Une attaque qui inquiète la communauté internationale
L’hélicoptère de l’ONU effectuait vendredi une opération d’évacuation de soldats sud-soudanais à Nasir, dans l’État du Haut-Nil, lorsque des tirs l’ont atteint. Selon la Mission des Nations unies au Soudan du Sud (UNMISS), outre les victimes au sein de l’équipage, plusieurs militaires sud-soudanais ont été tués, dont un général blessé qui devait être exfiltré.
L’attaque, qualifiée de « crime de guerre potentiel » par l’ONU, a aussitôt suscité des inquiétudes sur la stabilité du pays. Le président Salva Kiir a tenté d’éteindre l’incendie en appelant à la retenue :
« Notre pays ne retombera pas dans la guerre. Le gouvernement prendra les mesures nécessaires pour éviter toute escalade. »
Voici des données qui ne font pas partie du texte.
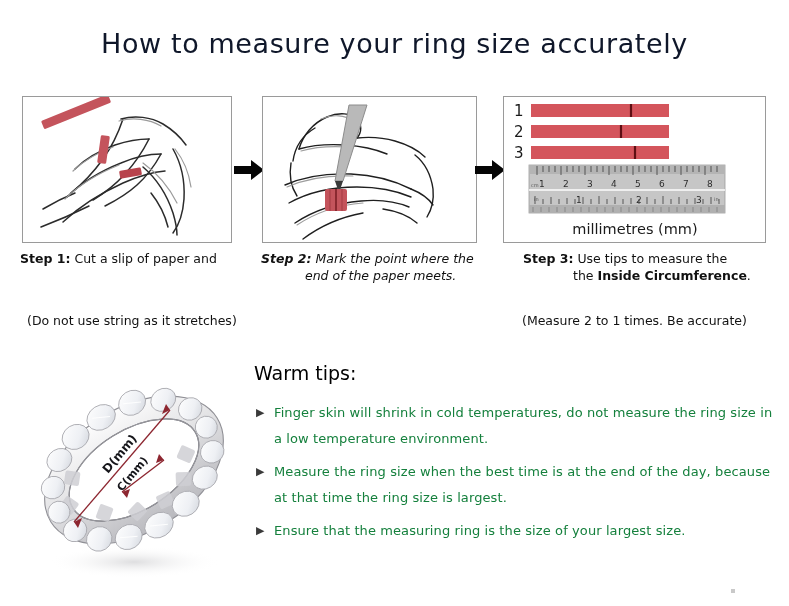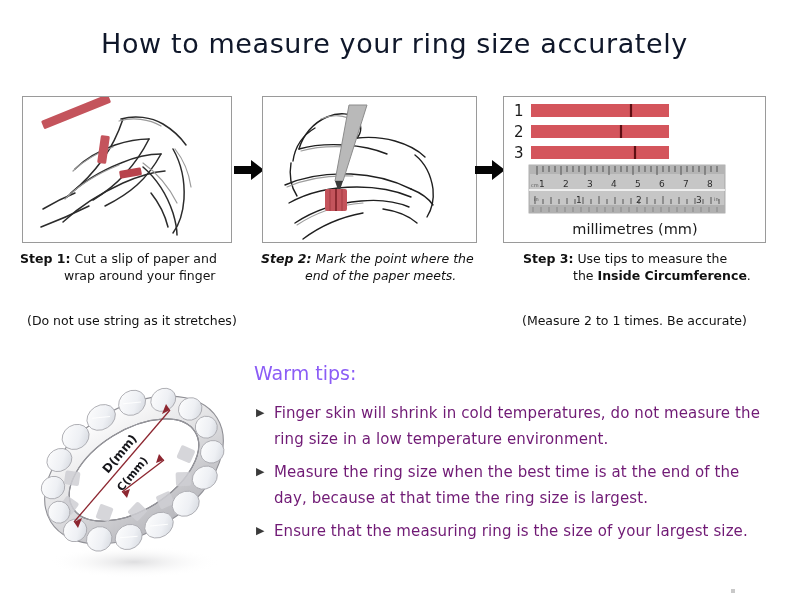"wrap around your finger" span.cap-ind { html: <span>wrap around your finger</span> -> none }
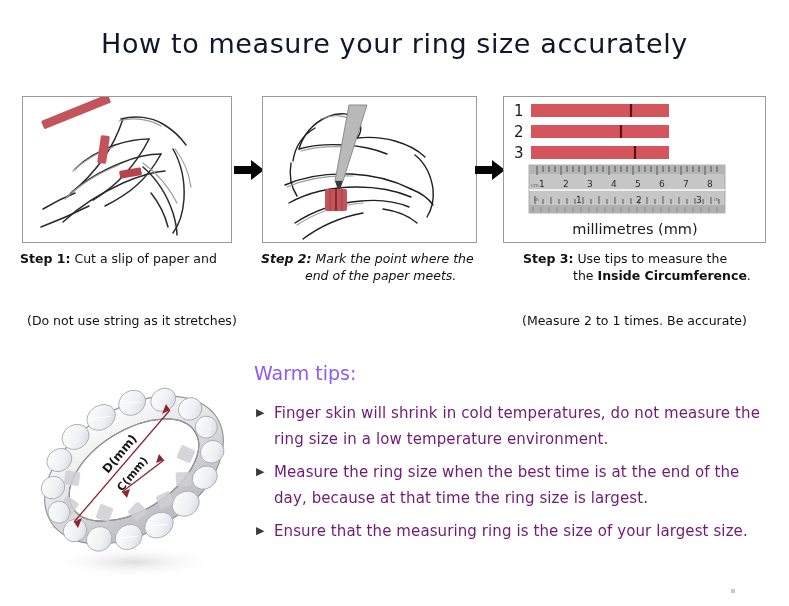"Warm tips:" .tips-head { color: #8b5cf6 -> #000000 }
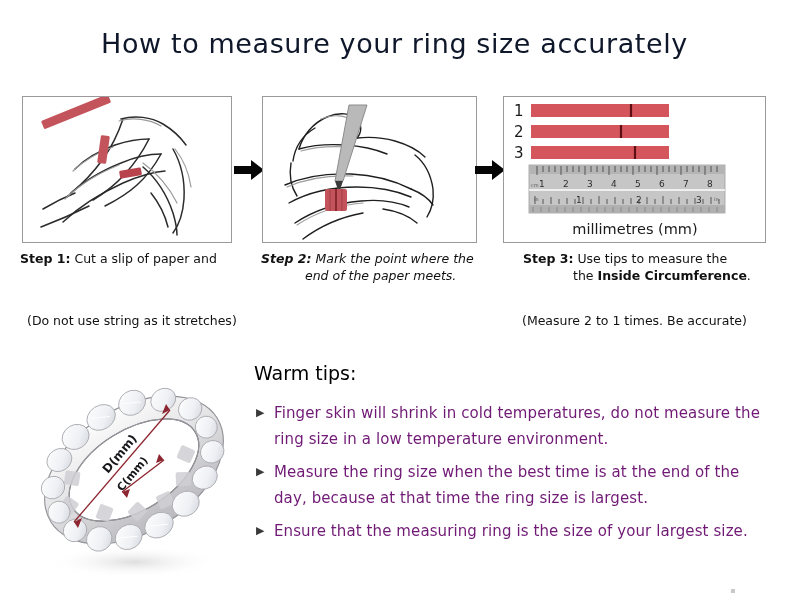"Finger skin will shrink in" .tip-text { color: #701a75 -> #15803d; font-size: 15px -> 13px }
Mais sur le terrain, la tension est palpable. Depuis plusieurs jours, des combats opposent l’armée régulière à des forces associées au vice-président Riek Machar, ravivant le spectre d’un conflit généralisé.
Un fragile équilibre menacé
Signé en 2018, l’accord de paix entre Salva Kiir et Riek Machar avait mis un terme à une guerre civile meurtrière ayant causé près de 400 000 morts. Mais les clauses de l’accord peinent à être appliquées, et les récents événements révèlent la persistance d’un climat de méfiance et d’instabilité.
L’arrestation cette semaine de plusieurs proches de Machar, dont le ministre du Pétrole Puot Kang Chol et le général Gabriel Duop Lam, a renforcé les soupçons d’une manœuvre visant à affaiblir le vice-président. Ces arrestations interviennent alors que des affrontements éclatent dans le nord-est du pays, où les autorités accusent le parti de Machar, le SPLM-IO, de collaborer avec l’« Armée blanche », un groupe armé composé de jeunes de l’ethnie nuer.
Face à l’escalade, plusieurs chancelleries, dont celles des États-Unis, du Royaume-Uni et de l’Union européenne, ont appelé à un cessez-le-feu immédiat et exhorté les dirigeants sud-soudanais à privilégier le dialogue.
Un pays au bord du précipice
Pour l’ONU, la responsabilité des dirigeants sud-soudanais est engagée. Dans un rapport publié récemment, l’Organisation pointe du doigt leur rôle dans la montée des violences et l’instabilité persistante.
Nicholas Haysom, chef de la mission onusienne, a fermement condamné l’attaque de l’hélicoptère :
« C’est un acte abominable qui ne peut rester impuni. Nous demandons une enquête immédiate. »
Alors que les fissures politiques s’élargissent et que la violence s’intensifie, le Soudan du Sud se retrouve une fois de plus à la croisée des chemins. La question n’est plus de savoir si la paix est menacée, mais combien de temps elle pourra encore tenir.